Work instructions:
Say how many lines of the entries below include "text", giving nothing but that number.

════════════════════

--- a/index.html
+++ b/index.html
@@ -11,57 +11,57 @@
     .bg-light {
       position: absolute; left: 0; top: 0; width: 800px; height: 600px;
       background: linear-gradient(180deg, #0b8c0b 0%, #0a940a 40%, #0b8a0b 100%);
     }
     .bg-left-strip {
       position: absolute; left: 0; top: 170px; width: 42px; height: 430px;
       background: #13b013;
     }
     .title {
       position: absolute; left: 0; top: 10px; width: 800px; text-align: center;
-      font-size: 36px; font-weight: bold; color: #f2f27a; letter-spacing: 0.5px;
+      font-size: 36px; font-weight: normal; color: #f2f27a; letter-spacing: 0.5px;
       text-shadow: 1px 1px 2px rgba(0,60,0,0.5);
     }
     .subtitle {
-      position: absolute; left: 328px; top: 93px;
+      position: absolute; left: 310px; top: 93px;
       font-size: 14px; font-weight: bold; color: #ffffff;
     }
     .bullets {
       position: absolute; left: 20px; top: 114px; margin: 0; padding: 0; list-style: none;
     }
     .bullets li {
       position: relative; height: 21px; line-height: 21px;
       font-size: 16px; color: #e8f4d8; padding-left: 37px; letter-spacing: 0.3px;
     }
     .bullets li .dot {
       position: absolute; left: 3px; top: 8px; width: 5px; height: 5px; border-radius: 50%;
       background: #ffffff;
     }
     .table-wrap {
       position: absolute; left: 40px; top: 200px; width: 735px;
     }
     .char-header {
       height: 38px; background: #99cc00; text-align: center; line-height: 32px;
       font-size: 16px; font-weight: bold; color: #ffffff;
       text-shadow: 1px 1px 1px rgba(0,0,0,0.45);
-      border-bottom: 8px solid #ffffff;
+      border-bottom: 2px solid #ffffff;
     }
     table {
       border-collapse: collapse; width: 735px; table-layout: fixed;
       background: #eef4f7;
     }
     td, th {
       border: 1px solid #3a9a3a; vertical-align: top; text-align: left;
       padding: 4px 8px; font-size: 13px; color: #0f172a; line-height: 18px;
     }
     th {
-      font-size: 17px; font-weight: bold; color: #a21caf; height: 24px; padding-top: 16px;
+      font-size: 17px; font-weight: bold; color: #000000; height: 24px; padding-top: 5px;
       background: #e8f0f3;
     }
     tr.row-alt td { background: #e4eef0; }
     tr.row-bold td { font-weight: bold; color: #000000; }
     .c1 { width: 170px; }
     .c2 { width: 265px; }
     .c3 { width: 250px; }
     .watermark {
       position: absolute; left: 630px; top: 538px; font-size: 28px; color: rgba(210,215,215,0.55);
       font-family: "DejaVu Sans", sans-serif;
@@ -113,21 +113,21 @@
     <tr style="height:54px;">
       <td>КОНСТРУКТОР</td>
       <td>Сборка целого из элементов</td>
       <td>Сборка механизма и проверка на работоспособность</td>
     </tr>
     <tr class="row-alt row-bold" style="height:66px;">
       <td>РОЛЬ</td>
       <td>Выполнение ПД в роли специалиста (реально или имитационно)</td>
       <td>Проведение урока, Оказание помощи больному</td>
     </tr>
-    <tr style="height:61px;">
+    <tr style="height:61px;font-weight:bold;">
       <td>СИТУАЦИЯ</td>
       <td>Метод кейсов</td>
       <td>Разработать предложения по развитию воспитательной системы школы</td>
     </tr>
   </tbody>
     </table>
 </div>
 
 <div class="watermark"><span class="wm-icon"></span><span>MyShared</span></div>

════════════════════

Solution for this problem:
5